MATERIAL SUPPLIED Start Marker

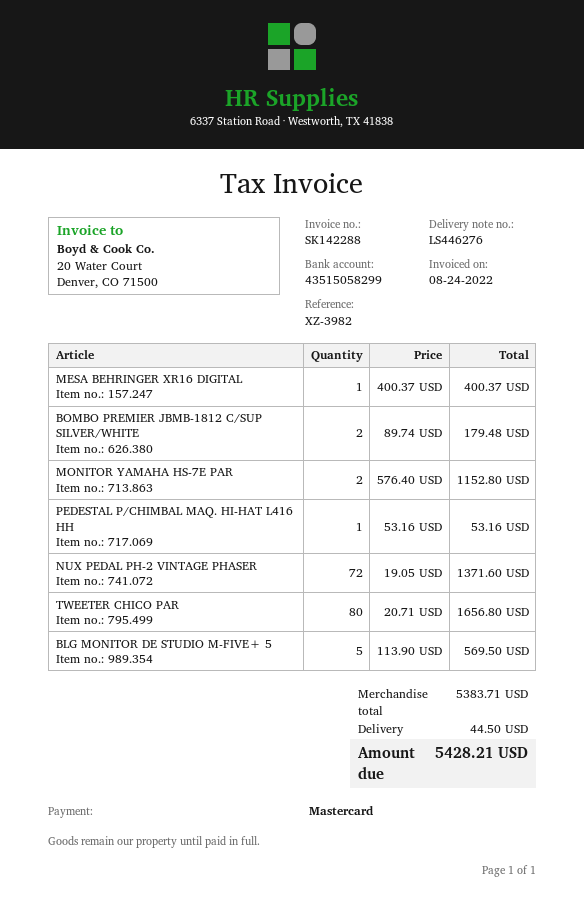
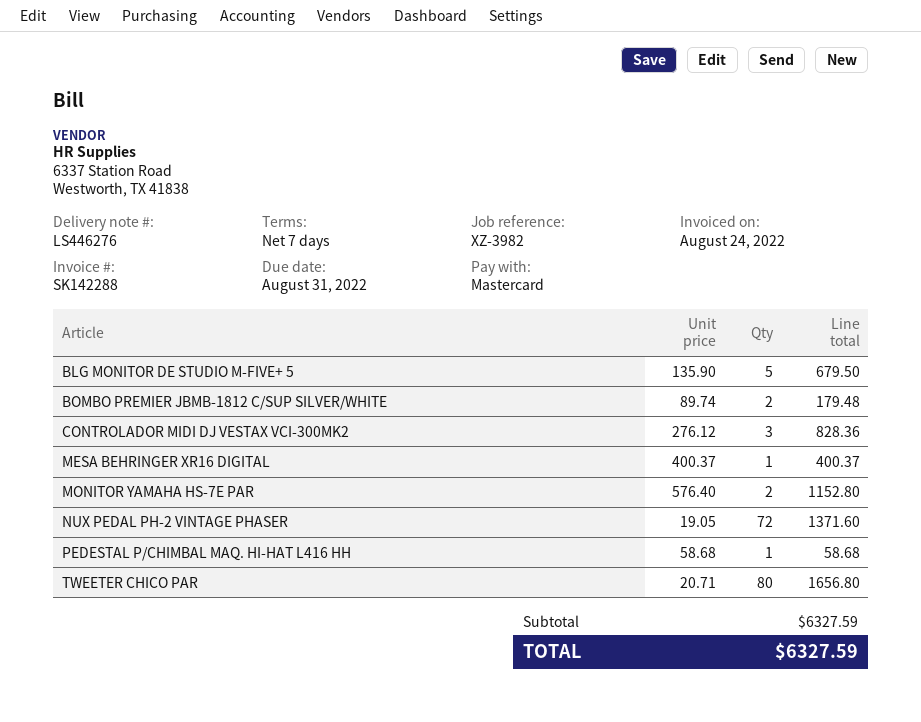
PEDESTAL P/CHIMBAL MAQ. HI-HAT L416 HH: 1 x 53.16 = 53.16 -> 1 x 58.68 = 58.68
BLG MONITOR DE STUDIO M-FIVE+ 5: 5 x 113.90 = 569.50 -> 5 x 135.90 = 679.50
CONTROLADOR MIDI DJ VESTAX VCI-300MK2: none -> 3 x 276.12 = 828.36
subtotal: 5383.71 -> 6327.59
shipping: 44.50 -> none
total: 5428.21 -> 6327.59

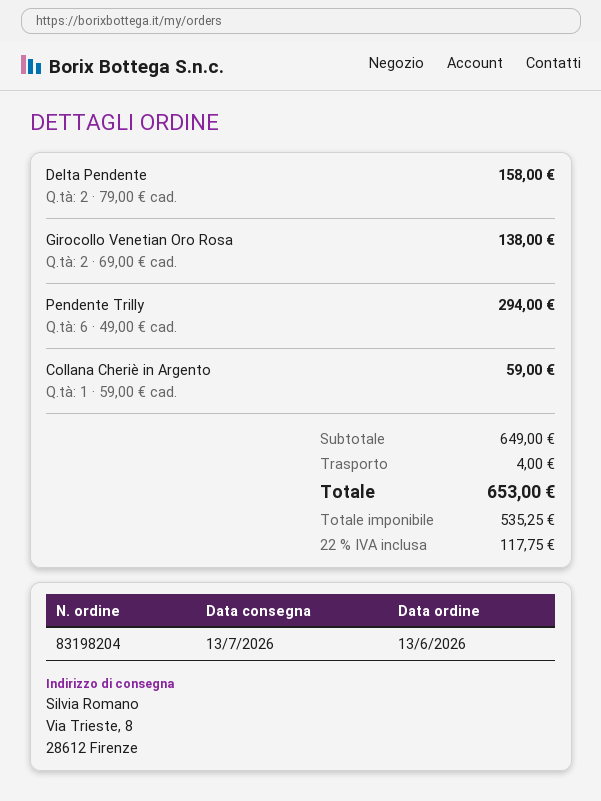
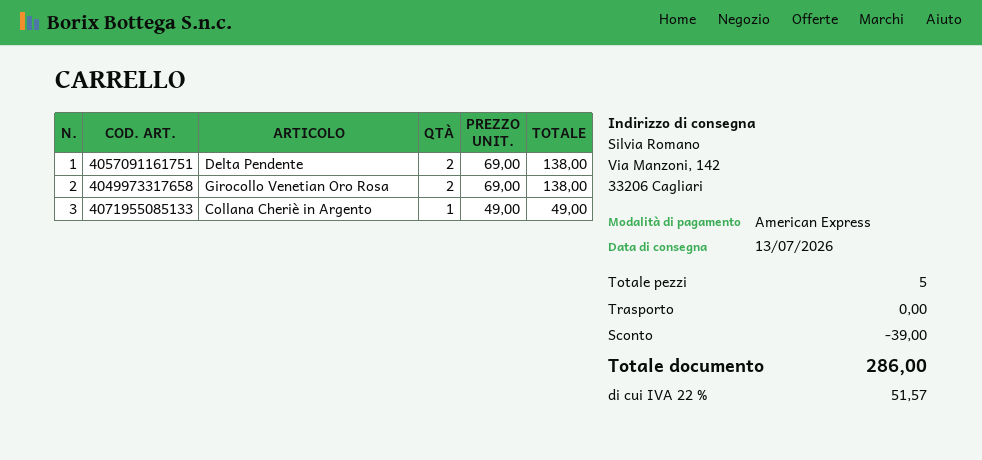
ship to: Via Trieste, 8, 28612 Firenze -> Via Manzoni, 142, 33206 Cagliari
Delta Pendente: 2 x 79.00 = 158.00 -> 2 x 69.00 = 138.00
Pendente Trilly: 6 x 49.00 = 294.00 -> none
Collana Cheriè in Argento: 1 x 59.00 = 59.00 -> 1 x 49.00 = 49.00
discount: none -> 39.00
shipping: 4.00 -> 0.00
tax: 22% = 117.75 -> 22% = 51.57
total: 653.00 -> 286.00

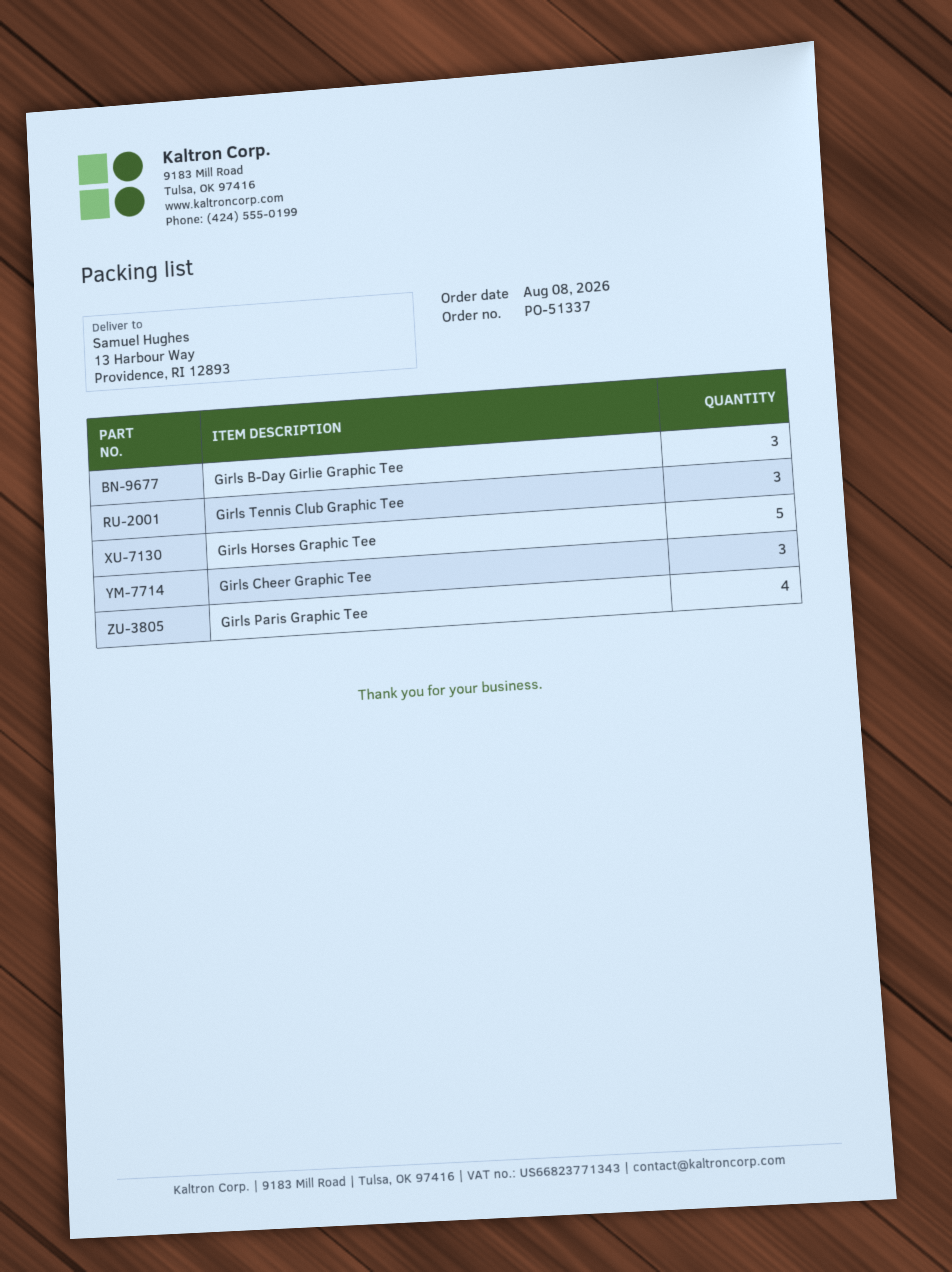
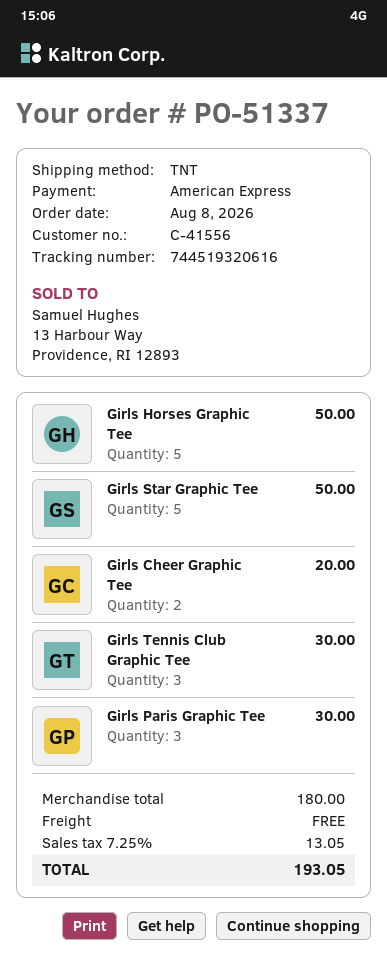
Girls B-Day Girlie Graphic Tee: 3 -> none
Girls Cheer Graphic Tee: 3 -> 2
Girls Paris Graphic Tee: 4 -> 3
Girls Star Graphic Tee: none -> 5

MATERIAL SUPPLIED End Marker

» **TASK ITEM**
Copy out the data exactly and keep the pictures out.

» **RESPONSE AREA**
PEDESTAL P/CHIMBAL MAQ. HI-HAT L416 HH: 1 x 53.16 = 53.16 -> 1 x 58.68 = 58.68
BLG MONITOR DE STUDIO M-FIVE+ 5: 5 x 113.90 = 569.50 -> 5 x 135.90 = 679.50
CONTROLADOR MIDI DJ VESTAX VCI-300MK2: none -> 3 x 276.12 = 828.36
subtotal: 5383.71 -> 6327.59
shipping: 44.50 -> none
total: 5428.21 -> 6327.59

ship to: Via Trieste, 8, 28612 Firenze -> Via Manzoni, 142, 33206 Cagliari
Delta Pendente: 2 x 79.00 = 158.00 -> 2 x 69.00 = 138.00
Pendente Trilly: 6 x 49.00 = 294.00 -> none
Collana Cheriè in Argento: 1 x 59.00 = 59.00 -> 1 x 49.00 = 49.00
discount: none -> 39.00
shipping: 4.00 -> 0.00
tax: 22% = 117.75 -> 22% = 51.57
total: 653.00 -> 286.00

Girls B-Day Girlie Graphic Tee: 3 -> none
Girls Cheer Graphic Tee: 3 -> 2
Girls Paris Graphic Tee: 4 -> 3
Girls Star Graphic Tee: none -> 5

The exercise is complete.